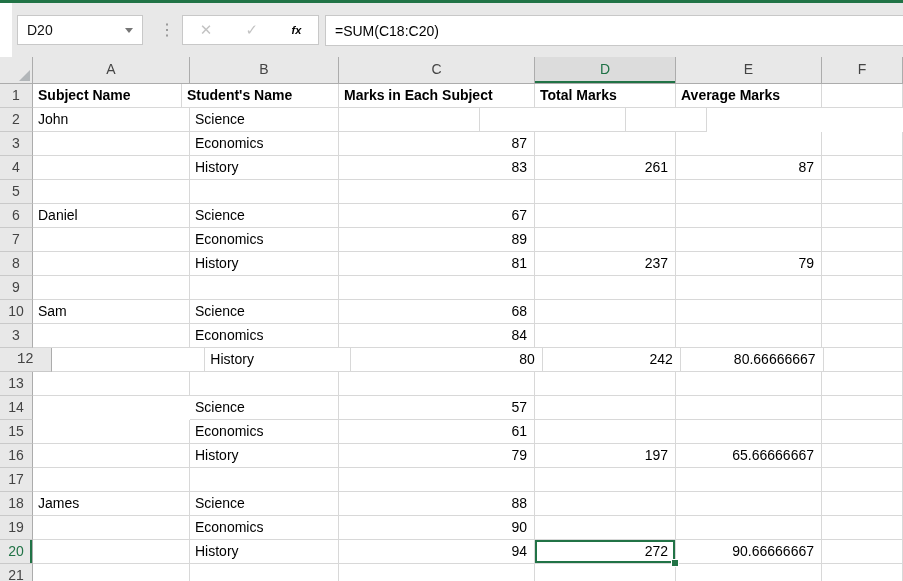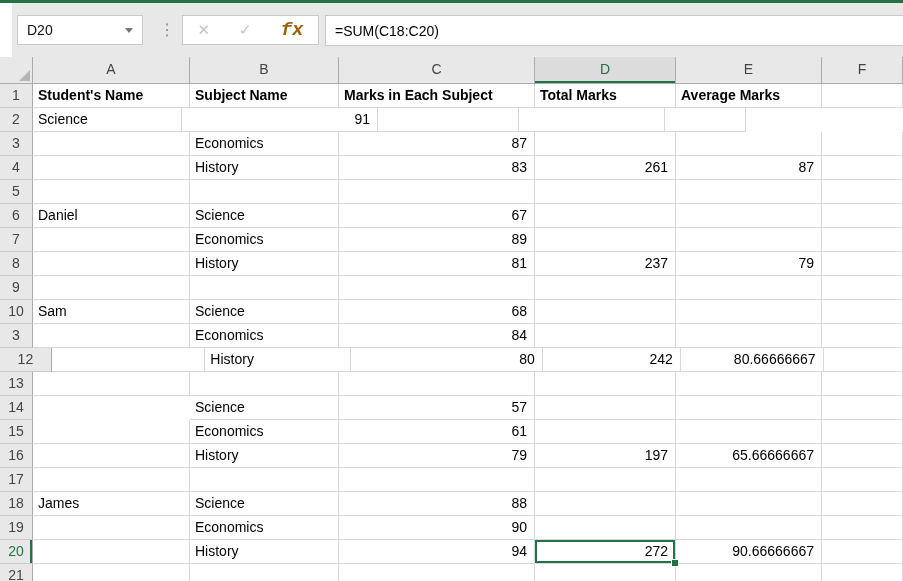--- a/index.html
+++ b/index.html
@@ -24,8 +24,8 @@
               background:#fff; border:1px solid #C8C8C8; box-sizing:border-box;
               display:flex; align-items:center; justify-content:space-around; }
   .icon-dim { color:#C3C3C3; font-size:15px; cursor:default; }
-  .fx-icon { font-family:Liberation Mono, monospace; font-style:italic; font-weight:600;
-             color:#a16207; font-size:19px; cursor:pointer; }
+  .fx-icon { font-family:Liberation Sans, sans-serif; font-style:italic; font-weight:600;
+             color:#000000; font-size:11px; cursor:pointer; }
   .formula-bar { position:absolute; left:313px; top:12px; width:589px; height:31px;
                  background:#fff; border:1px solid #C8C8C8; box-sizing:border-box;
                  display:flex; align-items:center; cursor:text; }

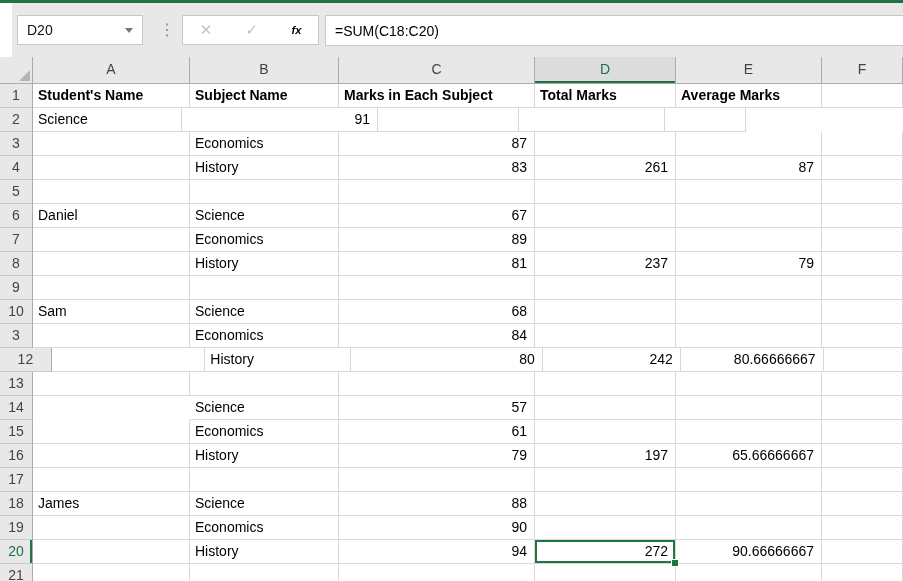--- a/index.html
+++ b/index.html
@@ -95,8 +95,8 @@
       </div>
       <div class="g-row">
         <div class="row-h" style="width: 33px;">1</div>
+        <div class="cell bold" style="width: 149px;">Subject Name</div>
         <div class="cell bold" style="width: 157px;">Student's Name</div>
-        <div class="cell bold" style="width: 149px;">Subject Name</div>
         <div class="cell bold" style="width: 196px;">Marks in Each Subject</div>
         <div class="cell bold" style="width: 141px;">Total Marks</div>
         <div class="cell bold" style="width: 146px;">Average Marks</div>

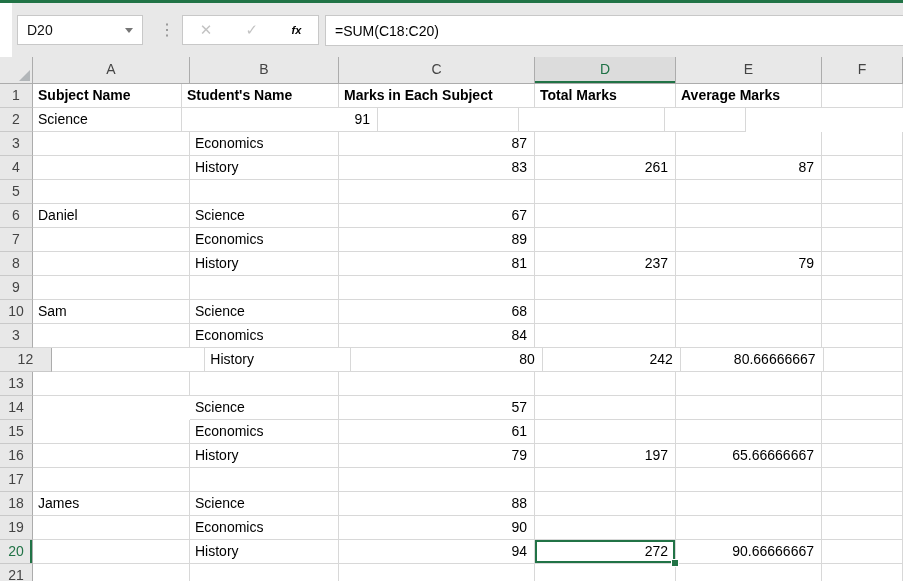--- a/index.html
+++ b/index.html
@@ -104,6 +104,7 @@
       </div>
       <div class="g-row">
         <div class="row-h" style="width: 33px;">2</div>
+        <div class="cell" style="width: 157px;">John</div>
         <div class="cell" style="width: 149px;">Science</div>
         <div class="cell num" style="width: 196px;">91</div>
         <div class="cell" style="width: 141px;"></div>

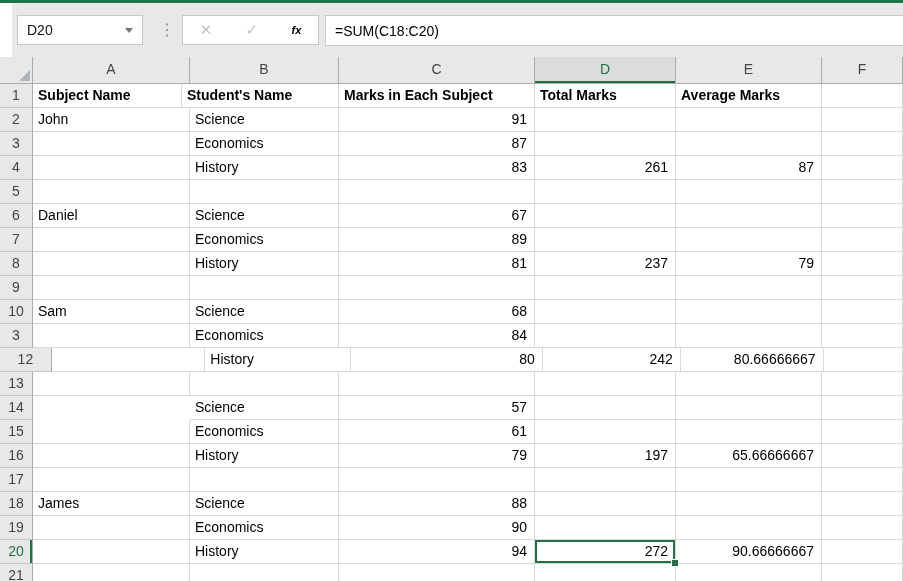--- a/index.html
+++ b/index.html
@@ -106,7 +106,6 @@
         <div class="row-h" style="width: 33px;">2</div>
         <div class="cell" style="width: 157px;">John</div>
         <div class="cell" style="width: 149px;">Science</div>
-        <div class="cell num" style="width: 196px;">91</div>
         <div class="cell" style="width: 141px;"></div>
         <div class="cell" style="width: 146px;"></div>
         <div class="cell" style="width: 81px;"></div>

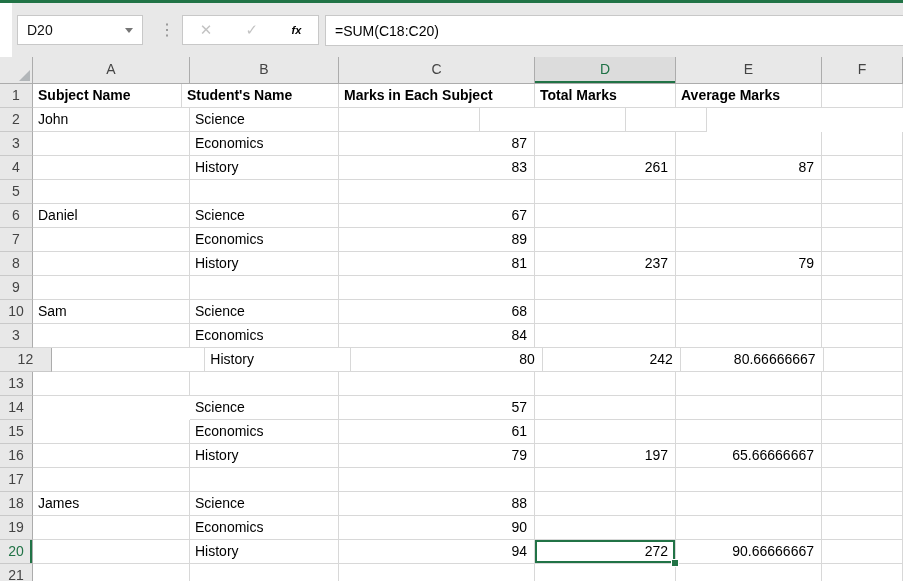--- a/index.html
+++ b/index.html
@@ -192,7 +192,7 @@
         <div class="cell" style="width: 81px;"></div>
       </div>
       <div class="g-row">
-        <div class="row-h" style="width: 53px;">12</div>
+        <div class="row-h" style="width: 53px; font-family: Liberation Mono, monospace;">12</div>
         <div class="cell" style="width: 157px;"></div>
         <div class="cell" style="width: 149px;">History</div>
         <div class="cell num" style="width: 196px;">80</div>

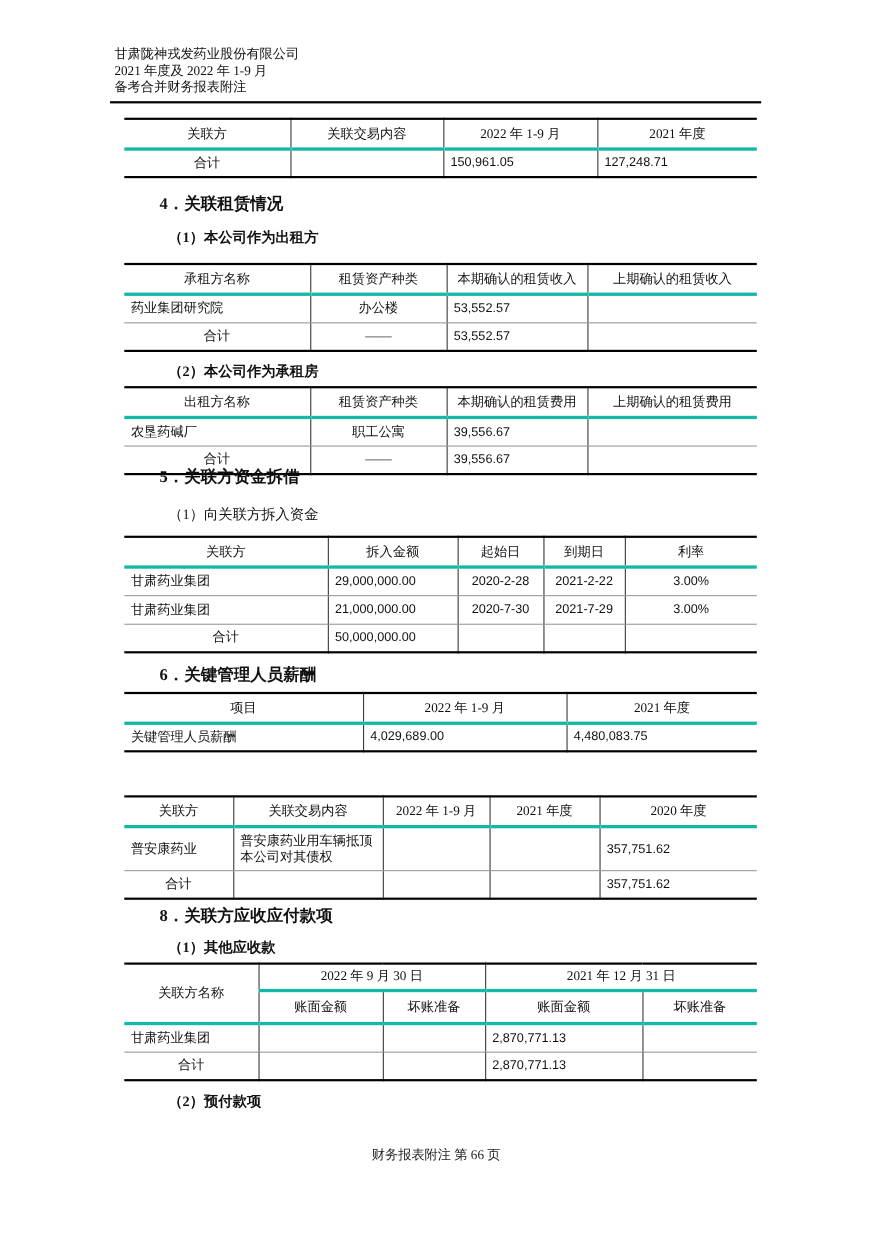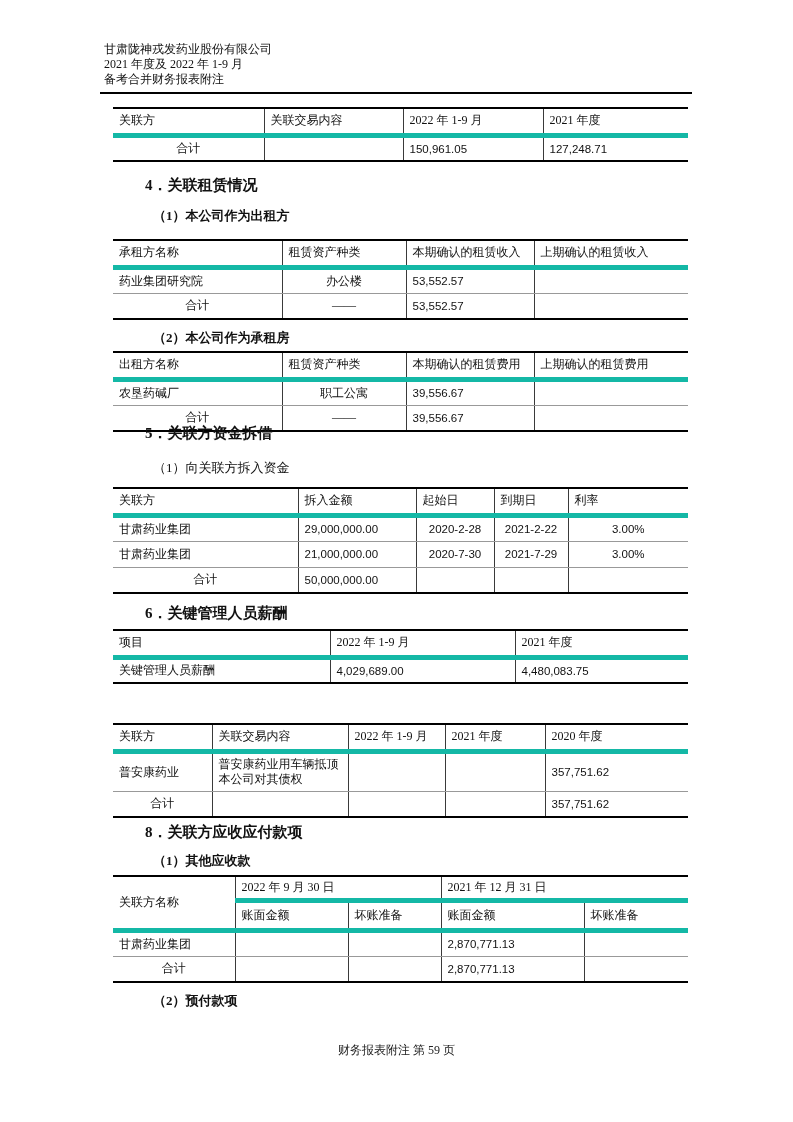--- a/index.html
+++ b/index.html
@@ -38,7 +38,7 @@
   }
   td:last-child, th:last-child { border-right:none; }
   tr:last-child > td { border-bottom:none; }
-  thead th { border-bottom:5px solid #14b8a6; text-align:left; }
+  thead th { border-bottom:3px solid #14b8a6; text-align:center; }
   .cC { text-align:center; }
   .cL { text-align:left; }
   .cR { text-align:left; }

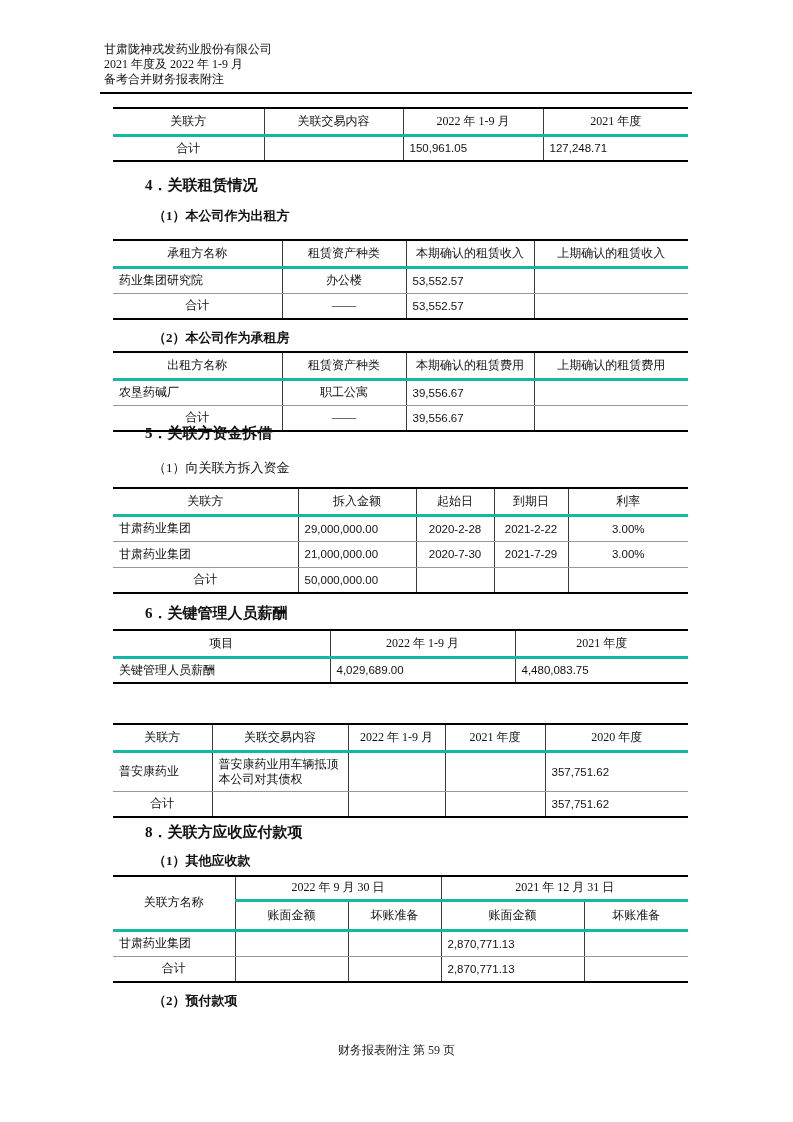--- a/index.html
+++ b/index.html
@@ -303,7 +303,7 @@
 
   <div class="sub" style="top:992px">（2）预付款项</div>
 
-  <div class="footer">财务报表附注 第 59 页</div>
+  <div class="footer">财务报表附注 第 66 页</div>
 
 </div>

.....

**Task goal**: Every entry should be written out word for word, except for its pictures.

**Reply**:
--- a/index.html
+++ b/index.html
@@ -24,8 +24,8 @@
               background:#fff; border:1px solid #C8C8C8; box-sizing:border-box;
               display:flex; align-items:center; justify-content:space-around; }
   .icon-dim { color:#C3C3C3; font-size:15px; cursor:default; }
-  .fx-icon { font-family:Liberation Mono, monospace; font-style:italic; font-weight:600;
-             color:#a16207; font-size:19px; cursor:pointer; }
+  .fx-icon { font-family:Liberation Sans, sans-serif; font-style:italic; font-weight:600;
+             color:#000000; font-size:11px; cursor:pointer; }
   .formula-bar { position:absolute; left:313px; top:12px; width:589px; height:31px;
                  background:#fff; border:1px solid #C8C8C8; box-sizing:border-box;
                  display:flex; align-items:center; cursor:text; }

--- a/index.html
+++ b/index.html
@@ -95,8 +95,8 @@
       </div>
       <div class="g-row">
         <div class="row-h" style="width: 33px;">1</div>
+        <div class="cell bold" style="width: 149px;">Subject Name</div>
         <div class="cell bold" style="width: 157px;">Student's Name</div>
-        <div class="cell bold" style="width: 149px;">Subject Name</div>
         <div class="cell bold" style="width: 196px;">Marks in Each Subject</div>
         <div class="cell bold" style="width: 141px;">Total Marks</div>
         <div class="cell bold" style="width: 146px;">Average Marks</div>

--- a/index.html
+++ b/index.html
@@ -104,6 +104,7 @@
       </div>
       <div class="g-row">
         <div class="row-h" style="width: 33px;">2</div>
+        <div class="cell" style="width: 157px;">John</div>
         <div class="cell" style="width: 149px;">Science</div>
         <div class="cell num" style="width: 196px;">91</div>
         <div class="cell" style="width: 141px;"></div>

--- a/index.html
+++ b/index.html
@@ -106,7 +106,6 @@
         <div class="row-h" style="width: 33px;">2</div>
         <div class="cell" style="width: 157px;">John</div>
         <div class="cell" style="width: 149px;">Science</div>
-        <div class="cell num" style="width: 196px;">91</div>
         <div class="cell" style="width: 141px;"></div>
         <div class="cell" style="width: 146px;"></div>
         <div class="cell" style="width: 81px;"></div>

--- a/index.html
+++ b/index.html
@@ -192,7 +192,7 @@
         <div class="cell" style="width: 81px;"></div>
       </div>
       <div class="g-row">
-        <div class="row-h" style="width: 53px;">12</div>
+        <div class="row-h" style="width: 53px; font-family: Liberation Mono, monospace;">12</div>
         <div class="cell" style="width: 157px;"></div>
         <div class="cell" style="width: 149px;">History</div>
         <div class="cell num" style="width: 196px;">80</div>

--- a/index.html
+++ b/index.html
@@ -38,7 +38,7 @@
   }
   td:last-child, th:last-child { border-right:none; }
   tr:last-child > td { border-bottom:none; }
-  thead th { border-bottom:5px solid #14b8a6; text-align:left; }
+  thead th { border-bottom:3px solid #14b8a6; text-align:center; }
   .cC { text-align:center; }
   .cL { text-align:left; }
   .cR { text-align:left; }

--- a/index.html
+++ b/index.html
@@ -303,7 +303,7 @@
 
   <div class="sub" style="top:992px">（2）预付款项</div>
 
-  <div class="footer">财务报表附注 第 59 页</div>
+  <div class="footer">财务报表附注 第 66 页</div>
 
 </div>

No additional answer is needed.